Most times, a great horse is a great horse despite its humans, not because of its humans.


----------



## equiniphile

Thanks. Interesting to consider....


----------



## justsambam08

Overall, I like Man O' War the best (swayback aside). I like the stayers!


----------



## Honeysuga

Overall I like the biscuit the best, the other two have really cresty necks and ridiculously thick throat latches. Biscuit looks wiry and a bit rough, and yes he did have crooked legs, but neither other horse had much better. To me 
Biscuit has the best back too.


----------



## eventerdrew

hard to tell because the Man 'O War and Secretariat pics were taken in their later years... but...

Secretariat. I like the way he is built way better than Man 'O War or Seabiscuit. But I loff them all!


----------



## paintsrule

Seabiscut is my favorite horse of all time but I think hes not very nice looking. I like Secretariat most looks wise.


----------



## ridesapaintedpony

I saw Secretariat in person at Claiborne. What a magnificent animal. To me, he will be THE gold standard in racing.


----------



## PaintsPwn

Looks like Secretariat is winning more than races here!!!


----------



## Spyder

Seabiscut was always considered to have poor conformation. Had many health problems throughout his career.

Man O War was a stayer and passed on that trait in many of his offspring.

But of them all Secretariat is not only a good looking animal he PRODUCED numerous well put together offspring and many good hunters may very well find his name in their pedigree.

I saw a picture of his first test baby from a ordinary appy and what a magnificent animal it was.

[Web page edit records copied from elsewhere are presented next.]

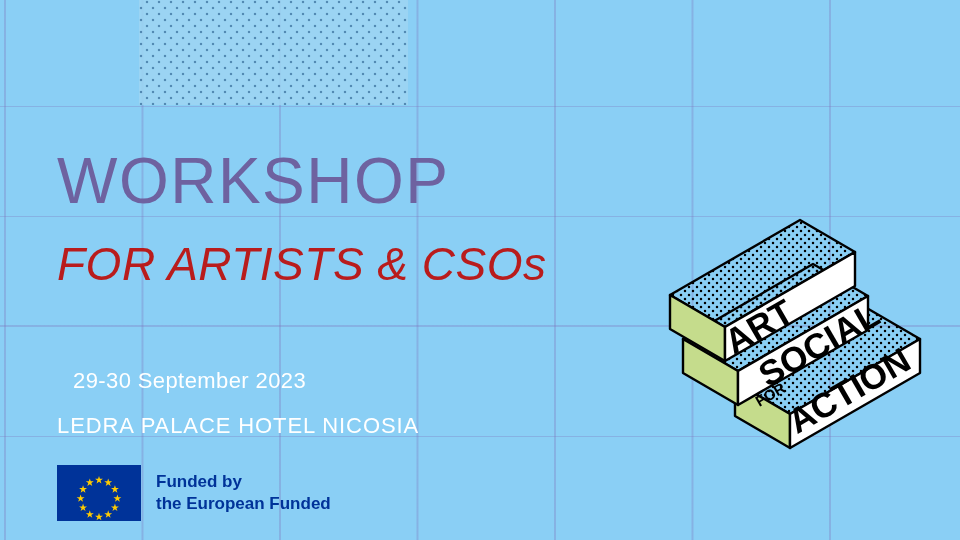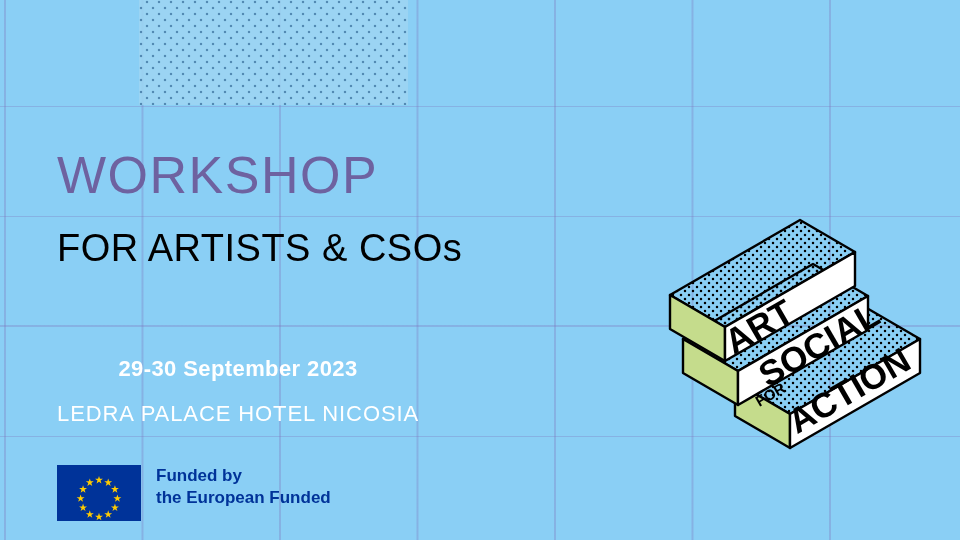--- a/index.html
+++ b/index.html
@@ -45,67 +45,68 @@
   }
 
   
   .title-block {
     position: absolute;
     left: 57px;
     top: 150px;
     width: 600px;
   }
   .headline {
-    font-size: 52px;
+    font-size: 64px;
     line-height: 0.98;
     font-weight: 400;
     letter-spacing: 1.5px;
     color: #6E62A0;
     margin: 0;
     white-space: nowrap;
   }
   .subhead {
-    font-size: 38px;
+    font-size: 46px;
     line-height: 1.0;
     font-weight: 400;
     letter-spacing: 0.5px;
-    color: #000000;
+    color: #b91c1c;
     margin: 28px 0 0 0;
     white-space: nowrap;
+    font-style: italic;
   }
 
   .meta-block {
     position: absolute;
     left: 57px;
     top: 352px;
   }
   .date-line {
     font-size: 22px;
     color: #ffffff;
     letter-spacing: 0.4px;
-    margin: 4px;
-    font-weight: 700;
-    white-space: nowrap;
-    text-align: center;
+    margin: 16px;
+    font-weight: 400;
+    white-space: nowrap;
   }
   .venue-line {
     font-size: 22px;
     color: #ffffff;
     letter-spacing: 0.9px;
     margin: 19px 0 8px 0;
     font-weight: 400;
     white-space: nowrap;
   }
 
   
   .eu-lockup {
     position: absolute;
     left: 57px;
     top: 465px;
     display: flex;
+    align-items: center;
     gap: 15px;
   }
   .eu-flag {
     width: 84px;
     height: 56px;
     background: #003399;
     position: relative;
     flex: none;
   }
   .eu-text {

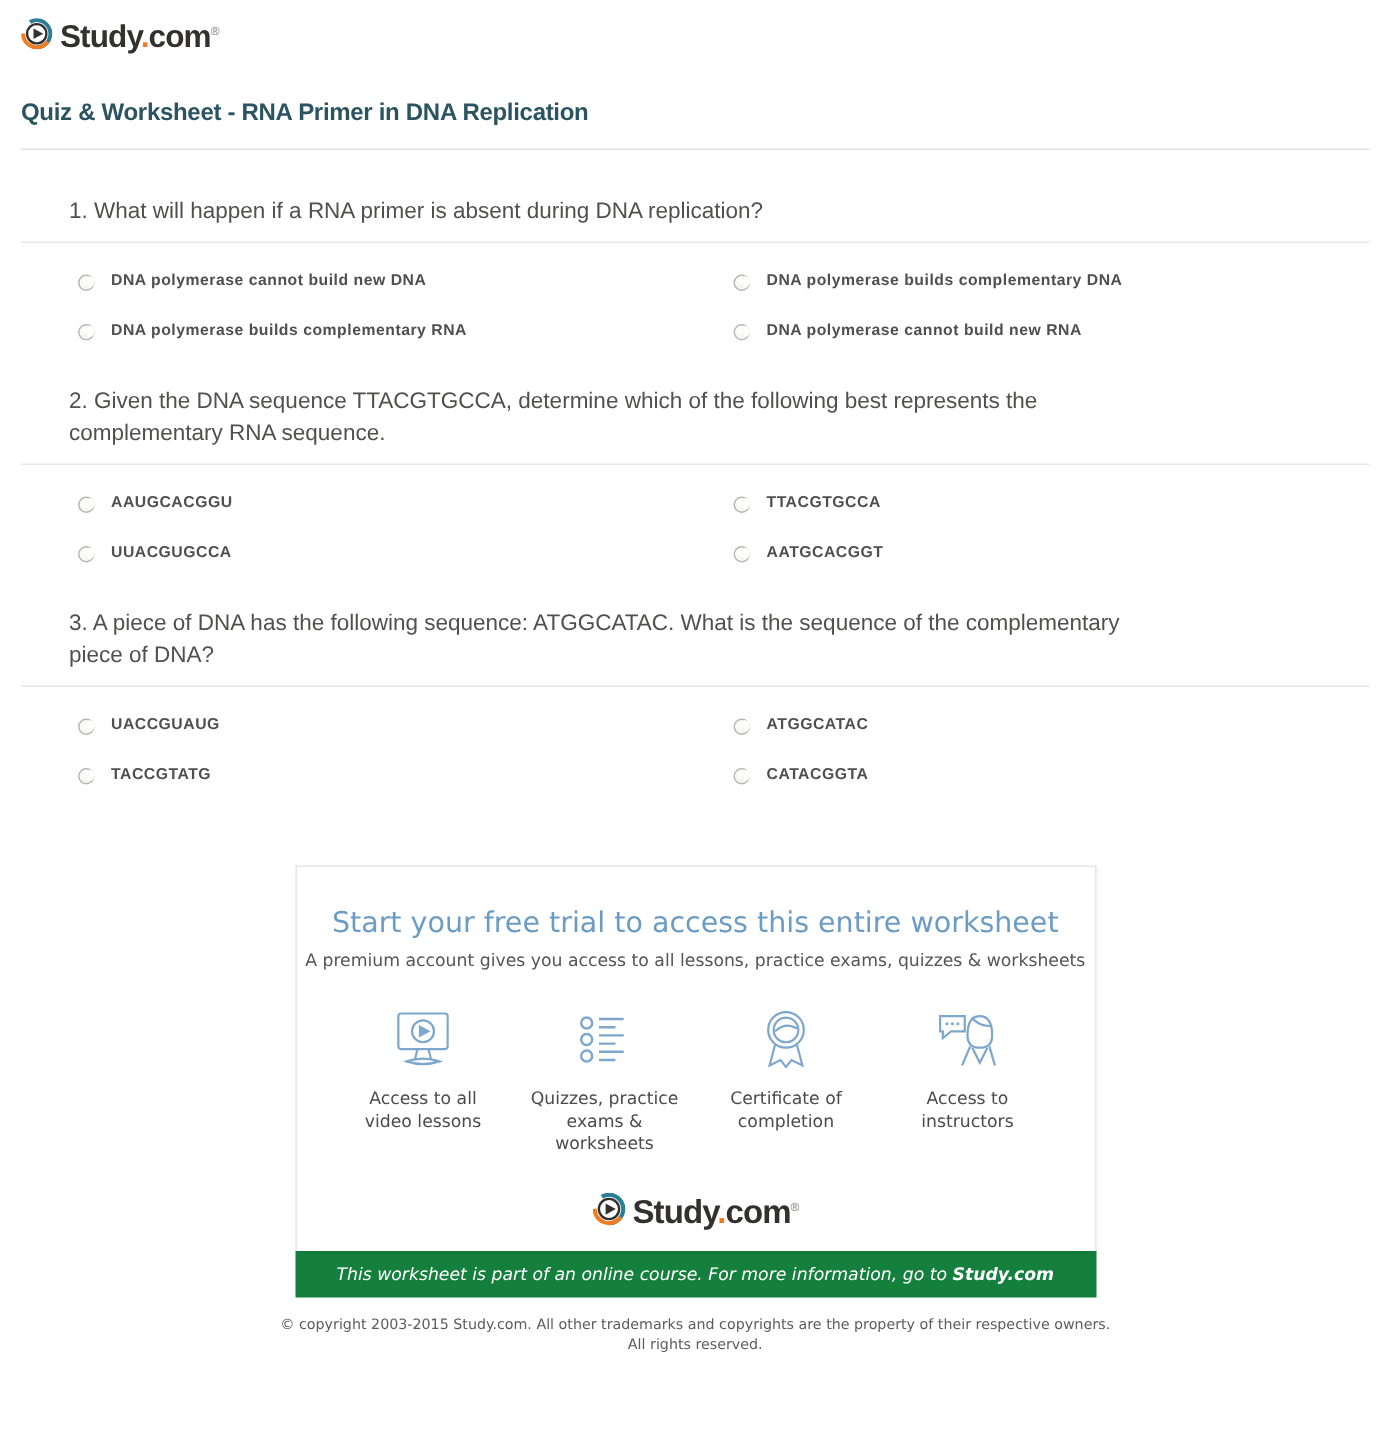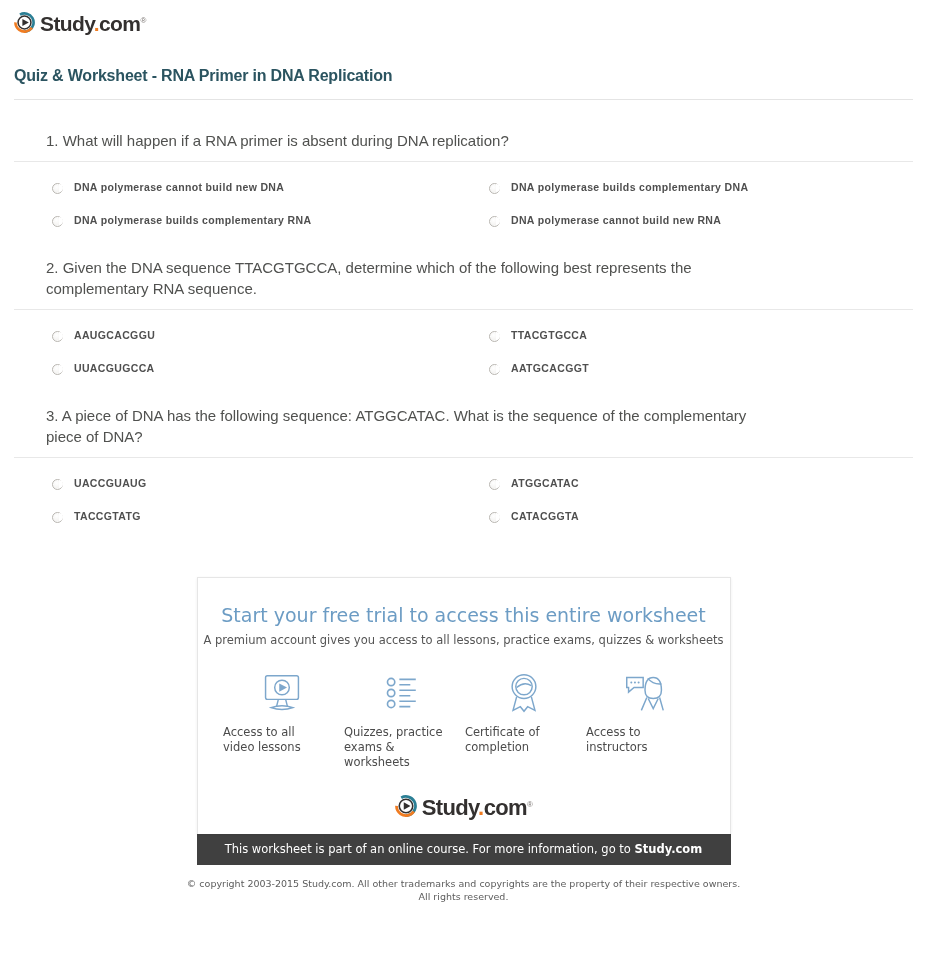--- a/index.html
+++ b/index.html
@@ -170,20 +170,21 @@
     color: #555555;
     padding-top: 7px;
   }
   .features {
     display: flex;
     justify-content: space-around;
     padding: 22px 24px 0 24px;
   }
   .feature {
     width: 118px;
+    text-align: center;
   }
   .feature-icon {
     height: 48px;
     display: flex;
     align-items: center;
     justify-content: center;
   }
   .feature-label {
     font-family: "DejaVu Sans", sans-serif;
     font-size: 11.5px;
@@ -193,29 +194,30 @@
   }
   .promo-brand {
     display: flex;
     justify-content: center;
     padding: 24px 0 16px 0;
   }
   .promo-brand .brand-word { font-size: 22px; }
   .promo-brand .brand-logo-mark { width: 22px; height: 22px; flex-basis: 22px; }
 
   .promo-banner {
-    background: #404040;
+    background: #15803d;
     color: #ffffff;
     text-align: center;
     font-family: "DejaVu Sans", sans-serif;
     font-size: 11.5px;
     padding: 8px 0 9px 0;
     width: 534px;
     box-sizing: border-box;
     margin: 0 auto;
+    font-style: italic;
   }
   .promo-banner b { font-weight: bold; }
 
   .copyright {
     text-align: center;
     font-family: "DejaVu Sans", sans-serif;
     font-size: 9.5px;
     line-height: 13px;
     color: #5c5c5c;
     padding-top: 12px;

That makes Secretariat the better horse.


----------



## riccil0ve

Spyder said:


> Man O War was a stayer and passed on that trait in many of his offspring.


What's a stayer?


----------



## equiniphile

riccil0ve said:


> What's a stayer?


A stayer is a horse that can run/race over long distances


----------



## reining girl

secretariat is my man! I wish i could of seen that horse in person, your so lucky RidesaPaintedPony.


----------



## maura

Spyder, 

I remember seeing a photo of that test baby - looked exactly like Secretariat but with the classic Appy blanket on the butt.


----------



## Sophia

Secretariat, if I had to buy one of them.  Not possible, for obvious reasons. He seems to be more solid, not as quick to turn up lame.


----------



## Spyder

maura said:


> Spyder,
> 
> I remember seeing a photo of that test baby - looked exactly like Secretariat but with the classic Appy blanket on the butt.


 
Yup that's the one. Beautiful horse and could have won in any hunter class. Or line class.


----------